Marketing Growth and Programs

When Prometheus joined CNCF in May 2016, CNCF started promotional efforts to help sustain, nurture, and expand the Prometheus community.

This included blog posts, email newsletter mentions, and social media support. Thanks in part to these marketing efforts, public awareness of and interest in Prometheus have grown quickly. Google Analytics data for Prometheus shows a greater than 3x increase in pageviews since the project was contributed to CNCF in May 2016. Prometheus has also been covered as part of 7 different CNCF-hosted webinars and 32 end user case studies.

Growth in monthly pageviews from 04/16 – 10/19

Project Documentation

Continuous additions to, and improvements of project documentation are essential for the growth of any open source project. 

Robust documentation is critical to educating new users and to helping existing users resolve problems and understand a project’s capabilities. Prometheus documentation has rapidly expanded. Since joining CNCF, the number of authors and companies committing documentation to Prometheus has grown by 58.1% and 24.7%, respectively.

As of this report, over 623 authors have committed and over 252 companies are involved in committing documentation. The number of documentation commits has increased by 241% since Prometheus joined CNCF through the end of September 2019.

Note: Documentation for Prometheus is collected in .md files. CNCF uses the DevStats tool to automatically collect and count statistics of all relevant .md files in the Prometheus repositories in GitHub.

Growth in participation in Prometheus project documentation (Q1 2014 – Q3 2019)
Cumulative growth of Prometheus project documentation commits (Q1 2014 – Q3 2019)

Conclusion

CNCF is committed to fostering and sustaining an ecosystem of open source, vendor-neutral projects by democratizing state-of-the-art patterns to make technology accessible for everyone.

We hope this report provides a useful portrait of how CNCF is fostering and sustaining the growth of Prometheus.

“When we started Prometheus in 2012 to solve our own monitoring challenges at SoundCloud, we would have never expected the project to spread throughout the world in the way that it has. Prometheus and its ecosystem have now become a de facto standard for metrics-based monitoring and alerting in the cloud native world and beyond. From small startups to large enterprises, all kinds of organizations world-wide are now betting on Prometheus for their critical systems and service monitoring. While the core of the project has become mature and stable, there is currently exciting work being done in the ecosystem around durable long-term storage integrations, better visualization of data, as well as further standardization of Prometheus-style metrics between vendors. I’m looking forward to seeing what the next years bring!”

– Julius Volz, Project  Founder and Maintainer

“I feel incredibly honored to have had the chance to see the Prometheus community grow from when it was just a handful of people involved to the widely adopted project it is today. The community keeps surprising me in incredible ways, and I can honestly say that nothing in my career has been as rewarding as learning, collaborating and celebrating the success of not only the project itself, but also the greater ecosystem. I cannot wait to see where we can take the project next, but I know that with this passionate community it will certainly be something amazing.”

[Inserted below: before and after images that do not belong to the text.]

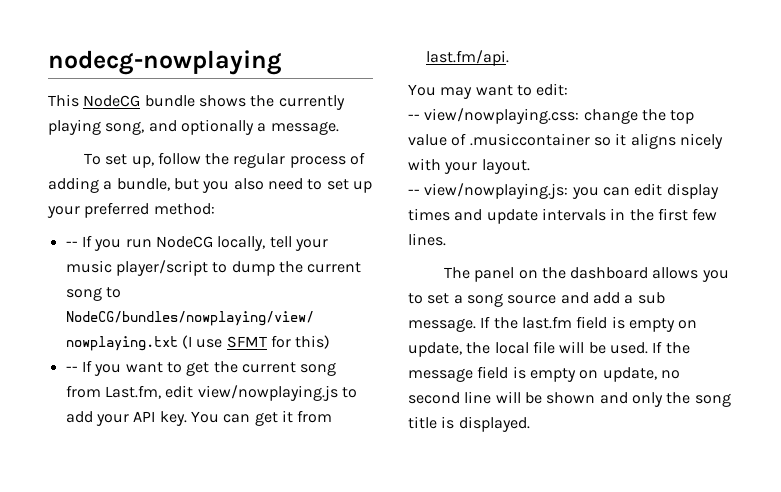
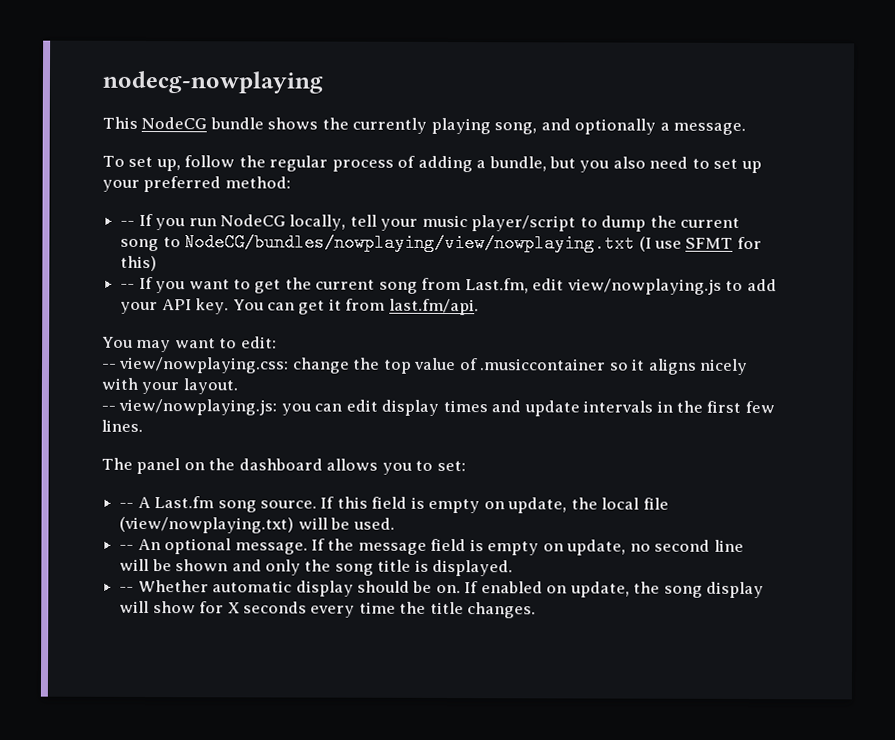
- The panel on the dashboard allows you to set a song source and add a sub message. If the last.fm field is empty on update, the local file will be used.
+ The panel on the dashboard allows you to set:
+ -- A Last.fm song source. If this field is empty on update, the local file (view/nowplaying.txt) will be used.
+ -- An optional message.
+ -- Whether automatic display should be on. If enabled on update, the song display will show for X seconds every time the title changes.

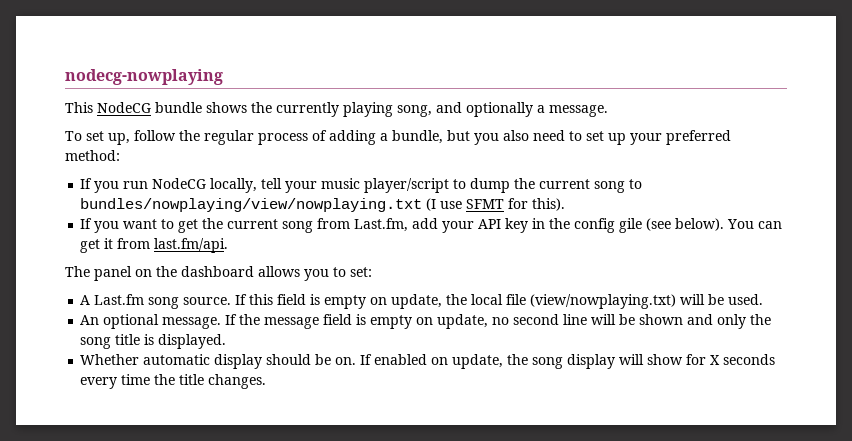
- -- If you run NodeCG locally, tell your music player/script to dump the current song to NodeCG/bundles/nowplaying/view/nowplaying.txt (I use SFMT for this)
- -- If you want to get the current song from Last.fm, edit view/nowplaying.js to add your API key.
+ If you run NodeCG locally, tell your music player/script to dump the current song to bundles/nowplaying/view/nowplaying.txt (I use SFMT for this).
+ If you want to get the current song from Last.fm, add your API key in the config gile (see below).
- You may want to edit:
- -- view/nowplaying.css: change the top value of .musiccontainer so it aligns nicely with your layout.
- -- view/nowplaying.js: you can edit display times and update intervals in the first few lines.
- -- A Last.fm song source.
+ A Last.fm song source.
- -- An optional message.
+ An optional message.
- -- Whether automatic display should be on.
+ Whether automatic display should be on.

– Frederic Branczyk at Red Hat and Maintainer

“The collection, storage and presentation of time-series data was always overly complicated, until we utilized Prometheus. Scaling was simplified and client overhead was almost non-existent. We were able to replace a legacy reporting system with Prometheus while improving our performance and availability. Using custom tagging and Grafana we quickly went from theory to powerful dashboards which brought light to dark corners of our data center.”